Tai-hwa Liang [Thu, 1 Dec 2005 00:18:48 +0000 (00:18 +0000)]
Fixing yet another regression introduced in rev1.37 by preserving cs_local
pointer such that local to DOS code page conversion with combined option
'-L,-D' works again.
Maxim Sobolev [Wed, 30 Nov 2005 22:54:41 +0000 (22:54 +0000)]
It is unclear who is wrong and who is right, but when operating on
plain file bsdlabel(8) always writes label at a fixed offset from
its beginning (512 bytes), regardless of the sector size. At the same
time, bsdlabel geom class expects label to be available at the very
beginning of the second sector.
As a result, images prepared in userland for media with sector size
different from 512 bytes (i.e. 2k for cdroms) are not recognized by
the tasting mechanism.
Solve the problem by always looking for the label at 512-byte offset
if we can't find it at the beginning of the second sector and sector
size is not 512 bytes.
Ruslan Ermilov [Wed, 30 Nov 2005 18:15:06 +0000 (18:15 +0000)]
Teach this to create the "machine" and ${MACHINE_ARCH} (for pc98
only now) symbolic links in the kernel compile directory, rather
than relying on config(8) to do this. (The changes to config(8)
will be committed separately.) This is aimed towards making the
config(8) as lightweight as possible.
Bruce Evans [Wed, 30 Nov 2005 11:51:17 +0000 (11:51 +0000)]
Rearranged the polynomial evaluation to reduce dependencies, as in
k_tanf.c but with different details.
The polynomial is odd with degree 13 for tanf() and odd with degree
9 for sinf(), so the details are not very different for sinf() -- the
term with the x**11 and x**13 coefficients goes awaym and (mysteriously)
it helps to do the evaluation of w = z*z early although moving it later
was a key optimization for tanf().
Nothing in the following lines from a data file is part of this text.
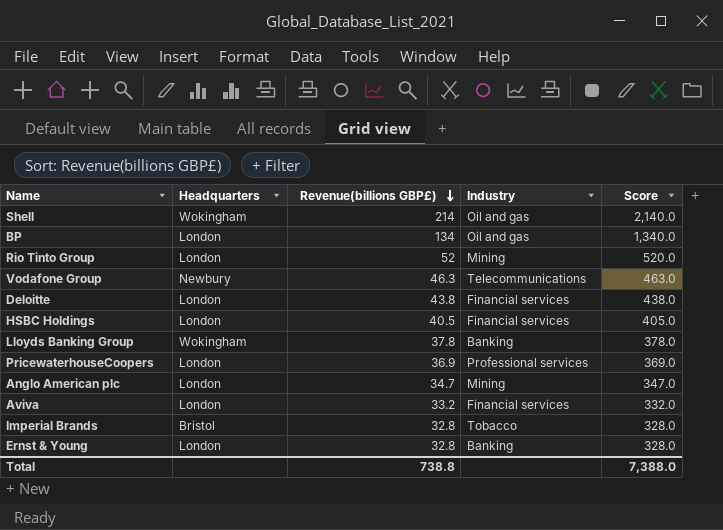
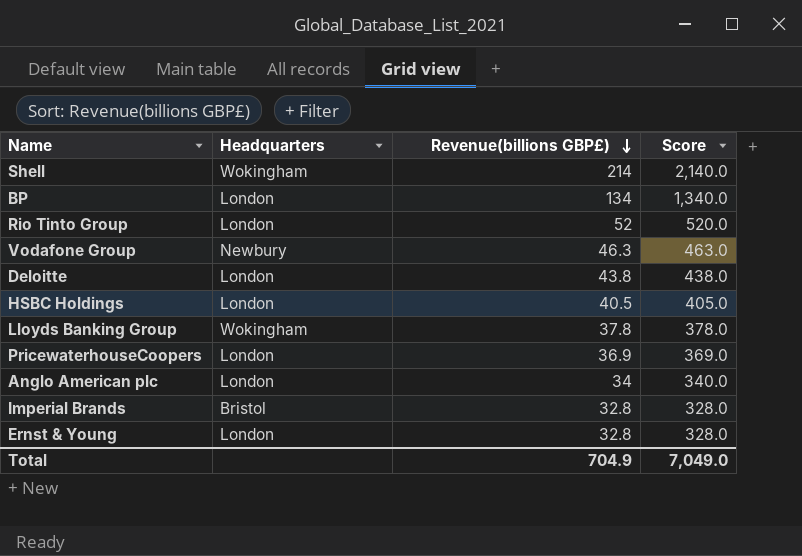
column Industry | position: 4 -> none
row Aviva: London | 33.2 | Financial services | 332.0 -> none
Anglo American plc | Revenue(billions GBP£): 34.7 -> 34
Anglo American plc | Score: 347.0 -> 340.0
Total | Revenue(billions GBP£): 738.8 -> 704.9
Total | Score: 7,388.0 -> 7,049.0

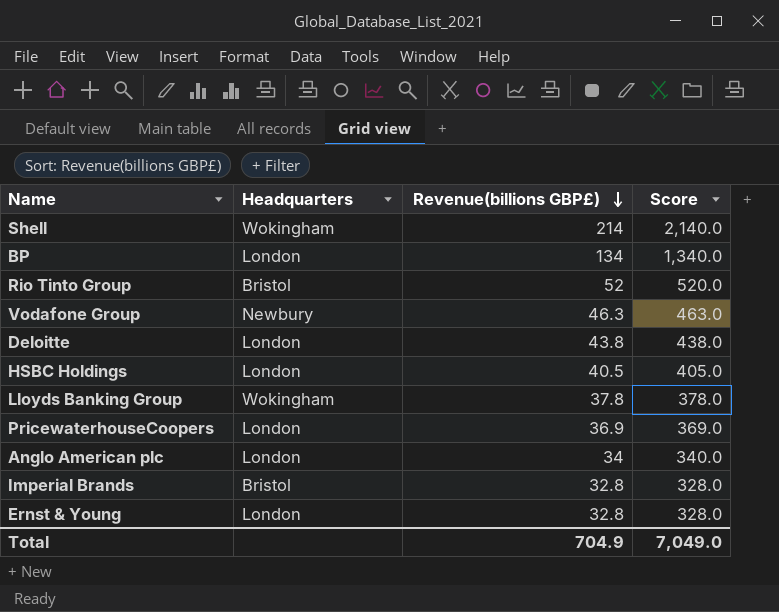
Rio Tinto Group | Headquarters: London -> Bristol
The details are different but simpler
for cosf() because the polynomial is even and of lower degree.
On Athlons, for uniformly distributed args in [-2pi, 2pi], this gives
an optimization of about 4 cycles (10%) in most cases (13% for sinf()
on AXP, but 0% for cosf() with gcc-3.3 -O1 on AXP). The best case
(sinf() with gcc-3.4 -O1 -fcaller-saves on A64) now takes 33-39 cycles
(was 37-45 cycles). Hardware sinf takes 74-129 cycles. Despite
being fine tuned for Athlons, the optimization is even larger on
some other arches (about 15% on ia64 (pluto2) and 20% on alpha (beast)
with gcc -O2 -fomit-frame-pointer).
Bruce Evans [Wed, 30 Nov 2005 06:47:18 +0000 (06:47 +0000)]
Fixed cosf(x) when x is a "negative" NaNs. I broke this in rev.1.10.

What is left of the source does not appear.